My journey to wellness with Dr Katie Heath-Tilford

When I first started having therapy, this was at the point of a separation from my wife of only a few months, caused by my friendships with a number of women.  I have many female friends, some of whom have been part of my life for 40 years.  I would message these friends, some of them daily, and in hindsight, having got married, I came to realise that the closeness of these relationships was no longer appropriate.  When I separated from my wife, I stopped all contact with all of my friends, gave up a part-time job and concentrated on trying to rebuild my marriage to the woman I loved.  At the same time, I was vilified, those close to me and at my work were told that I had multiple relationships, some of them sexual, whilst married, which is untrue.  I was also subject to having all emails and phone messages screened and downloaded.  I made a number of significant changes to my life but felt that I no longer knew who I was, what I was, who I wanted to be or indeed, how I could become what I wanted to be.  I lost all confidence in my personal judgement in so many areas of my life.  I became paranoid about talking to any woman, worried every time I received a message on my phone and I turned from being self-confident to highly anxious, paranoid and with little self-respect.

 

Through the course of my therapy, which included attachment-informed EMDR, I feel that I have managed to regain some of my self-esteem although I still have some way to go.  I feel that I know who I am again, I feel that I know what is reasonable and unreasonable, and importantly, I can see the errors in my past behaviours, but at the same time, I am also able to effectively judge whether my wife’s reactions to my current behaviours are reasonable.  Having lived with my wife again for 6 months, it has become clear that she cannot move past what she sees as my infidelity and we have decided to separate permanently.  All conversations that we now have are laden with phrases to make me feel guilty, but I have now moved to a place where I can see these comments for what they are.  Whilst the comments still hurt every time I hear them, I have come to accept that they come from a place of hurt.  I have to look to the future, I have to rebuild my life and I have to rebuild friendships.  Sometimes two people just cannot be happy together; being philosophical, I now think that if two people are meant to be together, then they will be some day, some how and at some point.

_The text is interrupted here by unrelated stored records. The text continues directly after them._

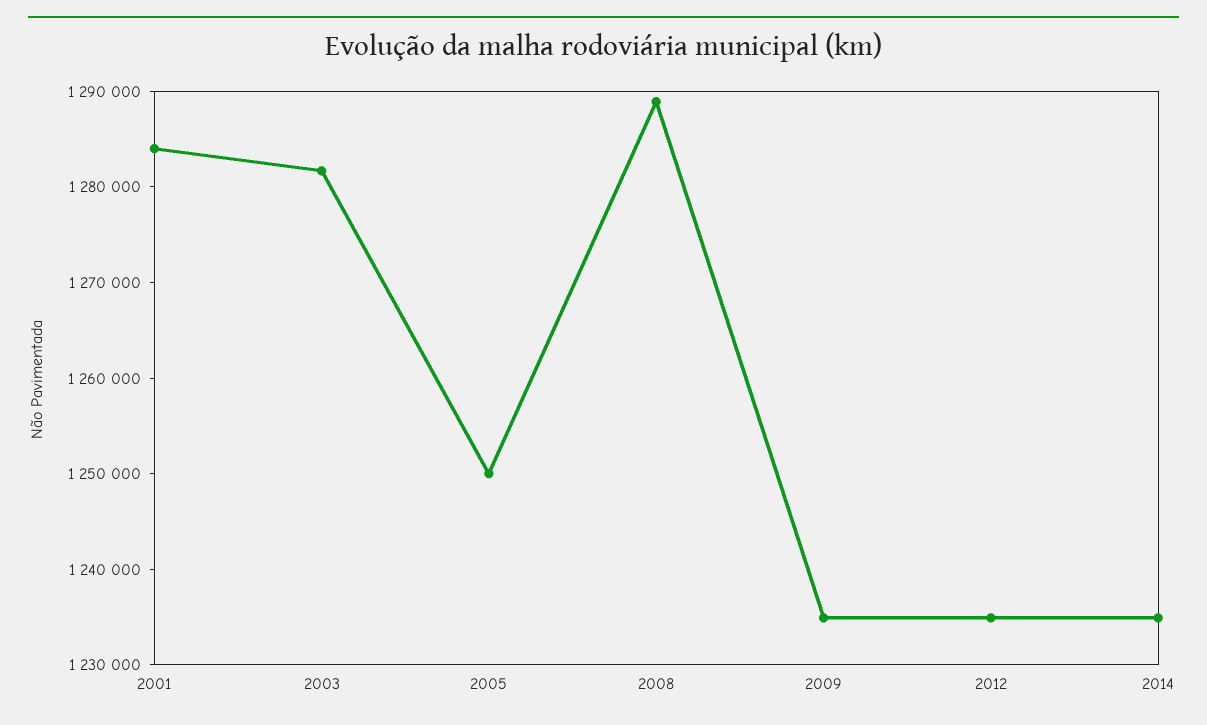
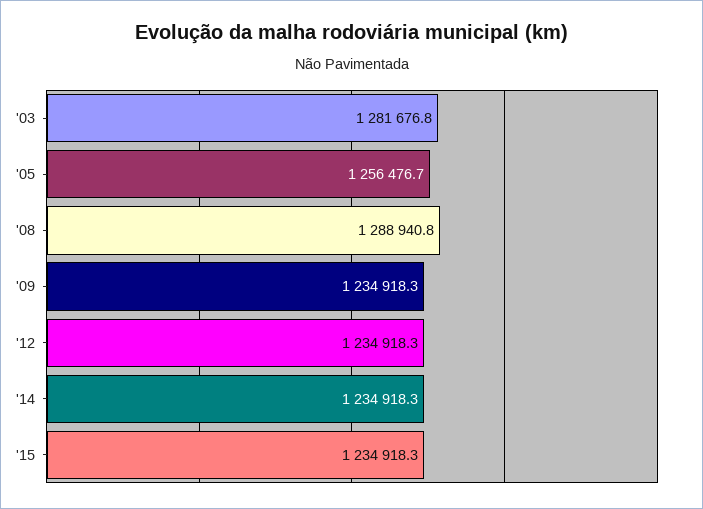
2001: 1284000 -> none
2005: 1250000 -> 1256476.7
'15: none -> 1234918.3

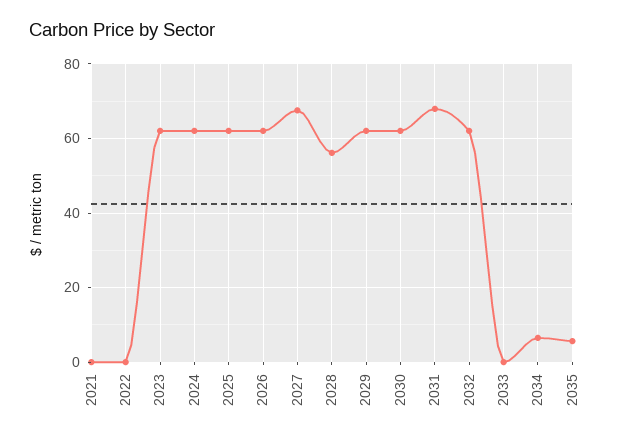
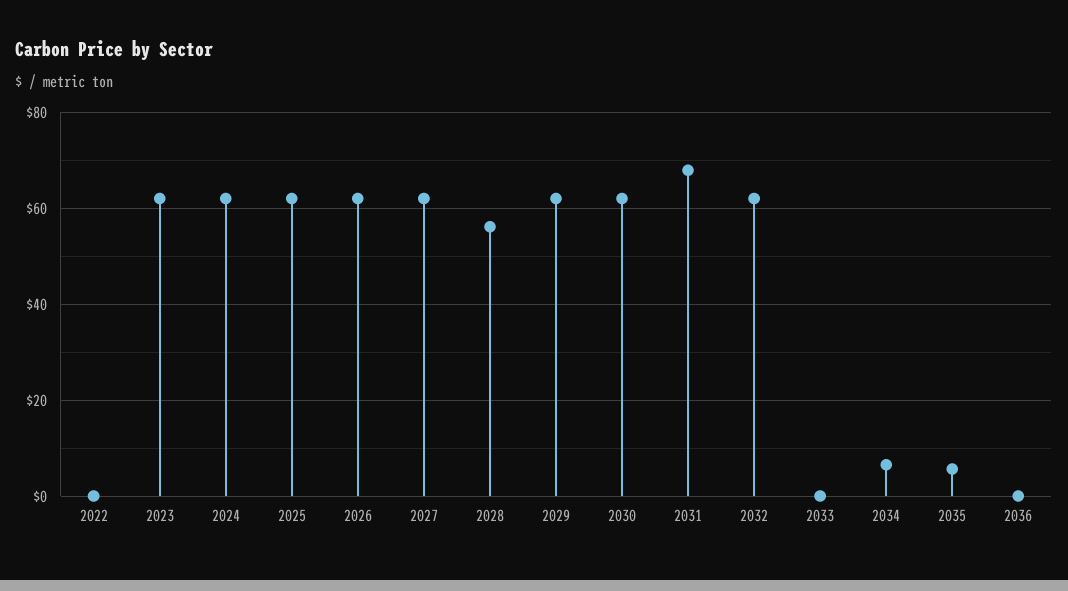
2021: 0 -> none
2027: 68 -> 62
2036: none -> 0

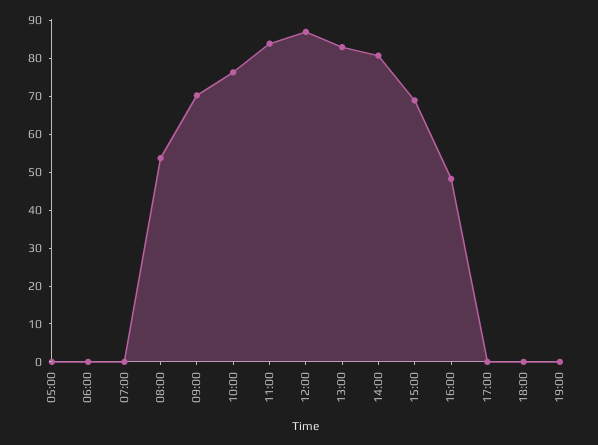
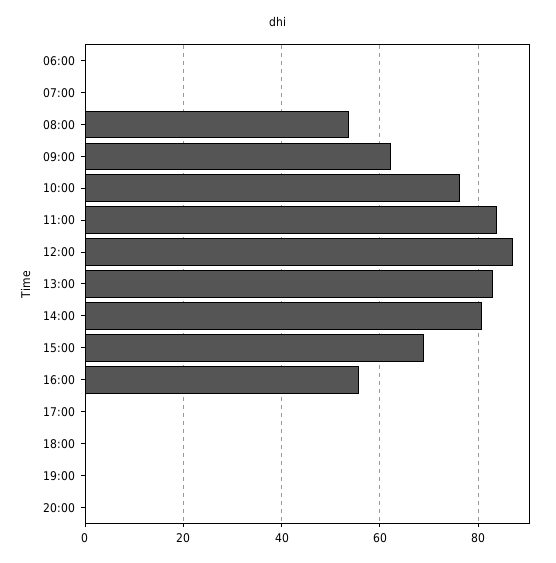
05:00: 0 -> none
09:00: 70 -> 62
16:00: 47.5 -> 56
20:00: none -> 0

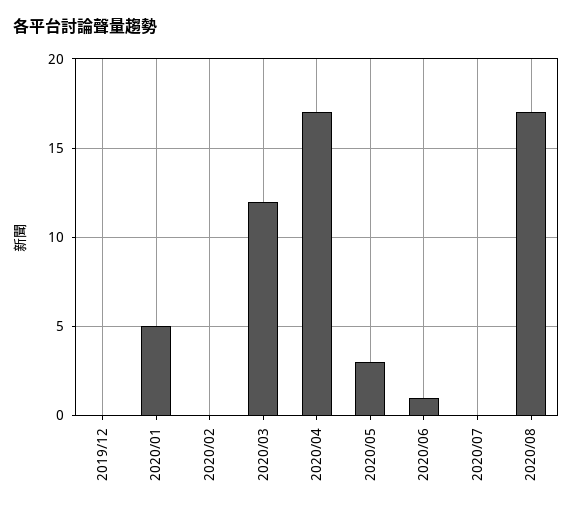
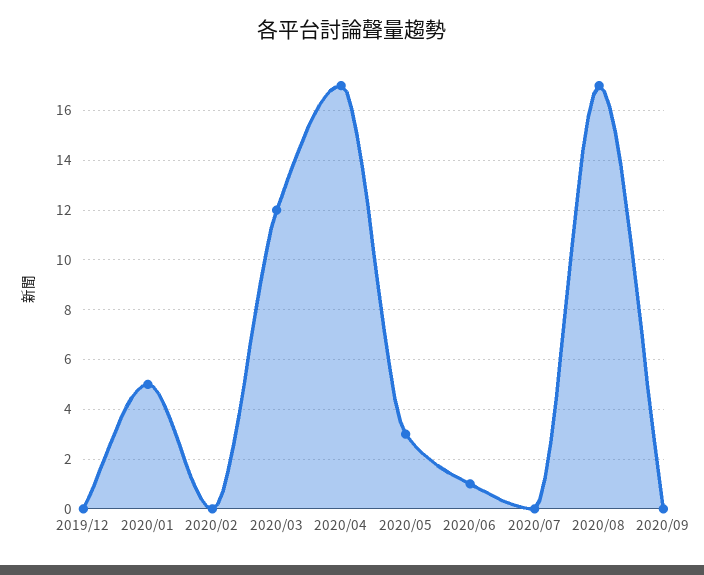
2020/09: none -> 0

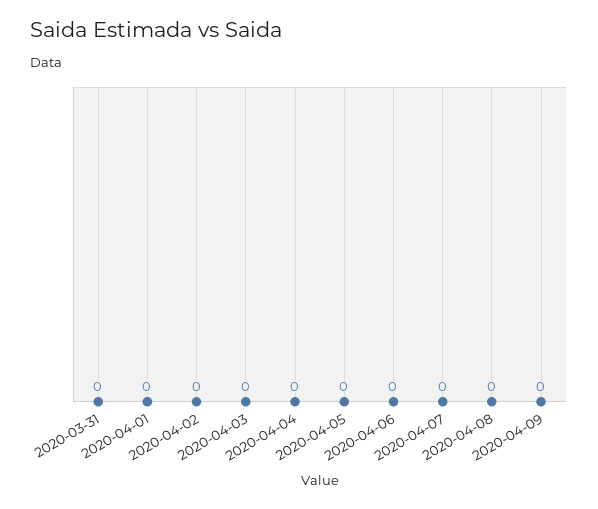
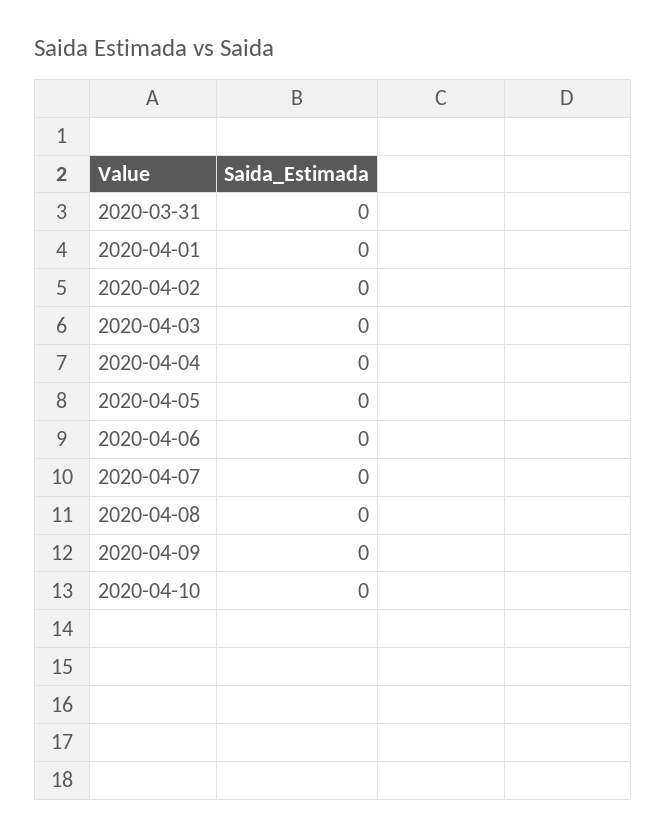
2020-04-10: none -> 0

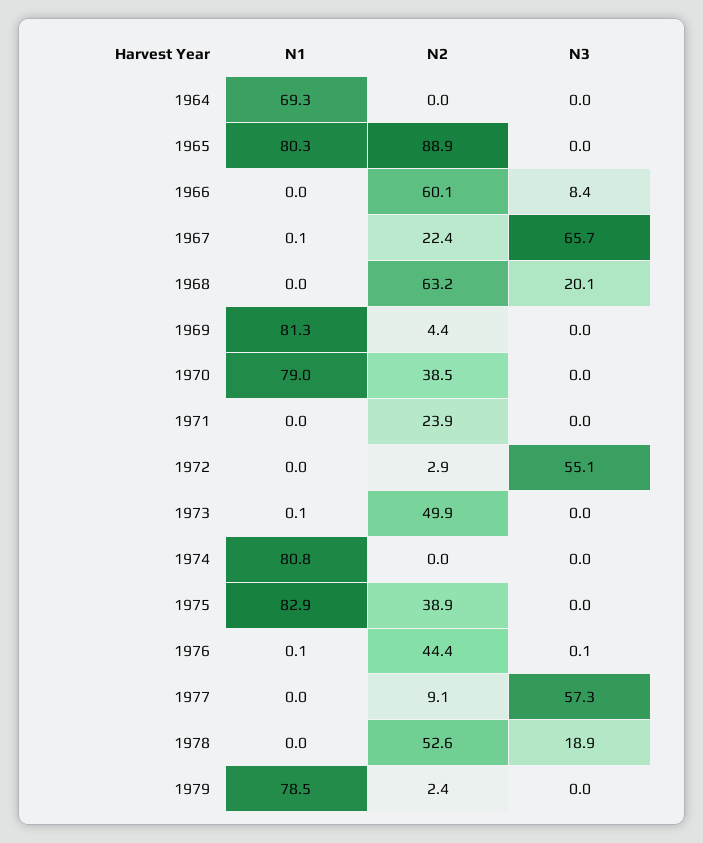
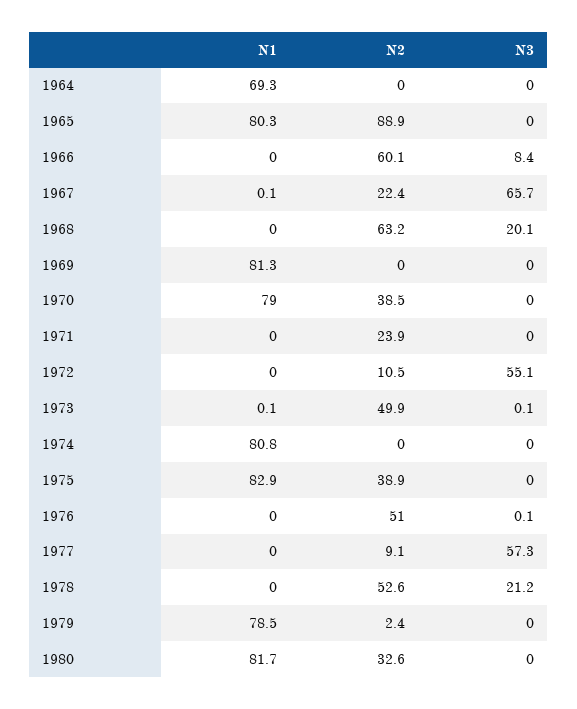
N2, 1969: 4.4 -> 0
N2, 1972: 2.9 -> 10.5
N3, 1973: 0 -> 0.1
N1, 1976: 0.1 -> 0
N2, 1976: 44.4 -> 51
N3, 1978: 18.9 -> 21.2
N1, 1980: none -> 81.7
N2, 1980: none -> 32.6
N3, 1980: none -> 0

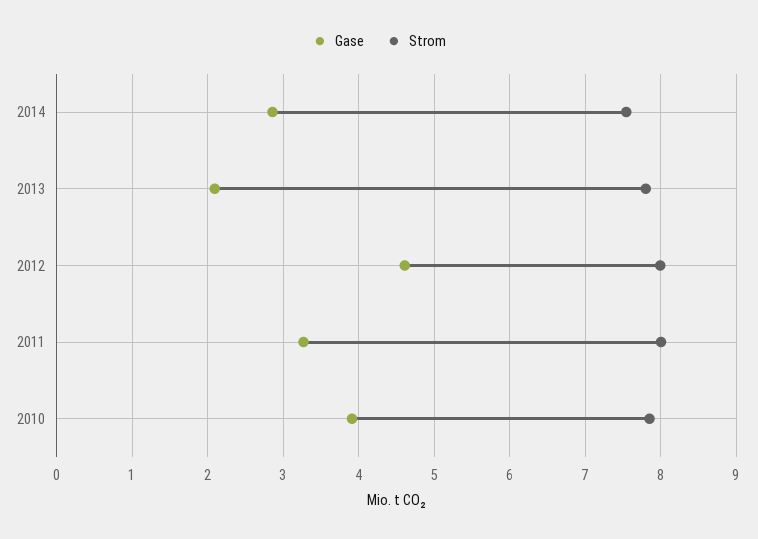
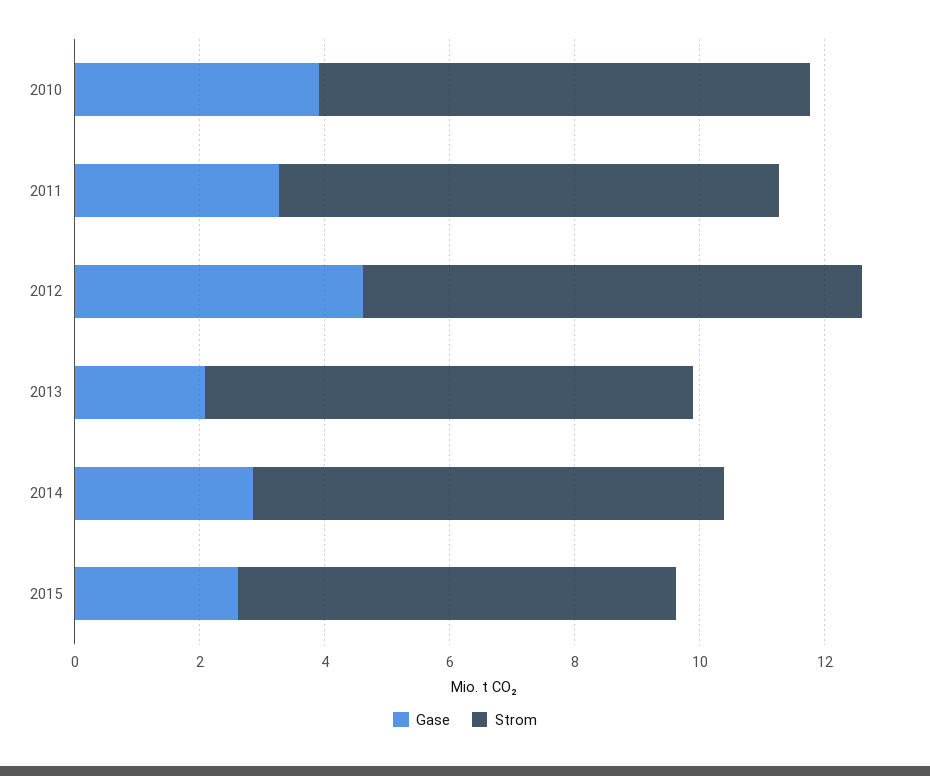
Gase, 2015: none -> 2.5
Strom, 2015: none -> 7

I have experienced a degree of psychological abuse over the past 6 months from my wife.  I have wanted to retaliate on so many occasions, but have generally always managed to refrain from doing so.  I have some way to go in my journey, there will be many hurdles ahead.  I lost my father around 6 years ago, with whom I had a very close relationship.  Whilst I am frequently told how disappointed he would be in me, I often wonder what he might have said to me if he was still here.  I am then often drawn to the poem ‘If’ by Rudyard Kipling.  I have put just some of the lines from the poem which rings around my head constantly, imagining my father saying these words to me.  They also help me to have faith in myself, in my ability to act fairly, reasonably, and have a future that is not blighted by the past.

If you can keep your head when all about you
Are losing theirs and blaming it on you,
If you can trust yourself when all men doubt you,
But make allowance for their doubting too;

If you can wait and not be tired by waiting,
Or being lied about, don’t deal in lies,
Or being hated, don’t give way to hating,
And yet don’t look too good, nor talk too wise:

If you can bear to hear the truth you’ve spoken
Twisted by knaves to make a trap for fools,
Or watch the things you gave your life to, broken,
And stoop and build ’em up with worn-out tools:

Yours is the Earth and everything that’s in it,
And—which is more—you’ll be a Man, my son!